Could you print the lines below exactly, from the one holding "(929, 510) none -> [603,404,620,421] 为" through the last line, with no other output?

(Dataset records)
────────────────────────────────────────

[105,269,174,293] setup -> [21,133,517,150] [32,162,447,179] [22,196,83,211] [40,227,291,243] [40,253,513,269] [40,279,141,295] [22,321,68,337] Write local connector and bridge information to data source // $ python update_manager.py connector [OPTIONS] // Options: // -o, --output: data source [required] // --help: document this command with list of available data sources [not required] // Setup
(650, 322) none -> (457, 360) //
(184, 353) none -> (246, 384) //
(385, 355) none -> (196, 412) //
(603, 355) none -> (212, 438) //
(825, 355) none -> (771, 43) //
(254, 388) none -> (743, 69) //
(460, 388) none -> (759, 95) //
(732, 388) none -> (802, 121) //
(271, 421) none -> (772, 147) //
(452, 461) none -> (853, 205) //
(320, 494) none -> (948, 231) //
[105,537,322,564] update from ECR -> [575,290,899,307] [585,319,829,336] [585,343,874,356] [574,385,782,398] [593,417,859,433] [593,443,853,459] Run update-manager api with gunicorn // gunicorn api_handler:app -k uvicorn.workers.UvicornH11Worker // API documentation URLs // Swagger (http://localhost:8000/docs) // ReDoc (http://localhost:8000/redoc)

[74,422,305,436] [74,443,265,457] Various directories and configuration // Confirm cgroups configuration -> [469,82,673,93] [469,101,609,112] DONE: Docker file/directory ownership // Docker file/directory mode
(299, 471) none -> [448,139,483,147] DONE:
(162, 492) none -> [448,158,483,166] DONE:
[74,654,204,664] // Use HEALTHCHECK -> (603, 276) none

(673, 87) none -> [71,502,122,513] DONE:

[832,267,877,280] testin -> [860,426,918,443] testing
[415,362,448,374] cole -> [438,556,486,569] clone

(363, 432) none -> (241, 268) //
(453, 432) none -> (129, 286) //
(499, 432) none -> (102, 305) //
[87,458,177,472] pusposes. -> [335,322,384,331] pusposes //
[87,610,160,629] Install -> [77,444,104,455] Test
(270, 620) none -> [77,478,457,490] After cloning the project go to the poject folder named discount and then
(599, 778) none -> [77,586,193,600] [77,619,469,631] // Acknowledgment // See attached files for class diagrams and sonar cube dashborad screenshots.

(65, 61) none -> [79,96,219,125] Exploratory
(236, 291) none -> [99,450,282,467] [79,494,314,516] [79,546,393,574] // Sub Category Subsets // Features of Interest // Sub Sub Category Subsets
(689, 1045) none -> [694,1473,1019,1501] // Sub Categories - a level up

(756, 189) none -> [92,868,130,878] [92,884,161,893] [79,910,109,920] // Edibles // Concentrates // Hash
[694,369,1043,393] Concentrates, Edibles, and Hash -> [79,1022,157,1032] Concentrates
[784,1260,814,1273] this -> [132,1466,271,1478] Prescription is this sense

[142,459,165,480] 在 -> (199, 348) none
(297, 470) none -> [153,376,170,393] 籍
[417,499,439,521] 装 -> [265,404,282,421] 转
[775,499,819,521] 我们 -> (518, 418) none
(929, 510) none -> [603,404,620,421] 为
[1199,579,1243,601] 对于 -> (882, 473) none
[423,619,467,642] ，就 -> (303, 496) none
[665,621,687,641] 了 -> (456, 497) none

────────────────────────────────────────

Task solution ▸
(929, 510) none -> [603,404,620,421] 为
[1199,579,1243,601] 对于 -> (882, 473) none
[423,619,467,642] ，就 -> (303, 496) none
[665,621,687,641] 了 -> (456, 497) none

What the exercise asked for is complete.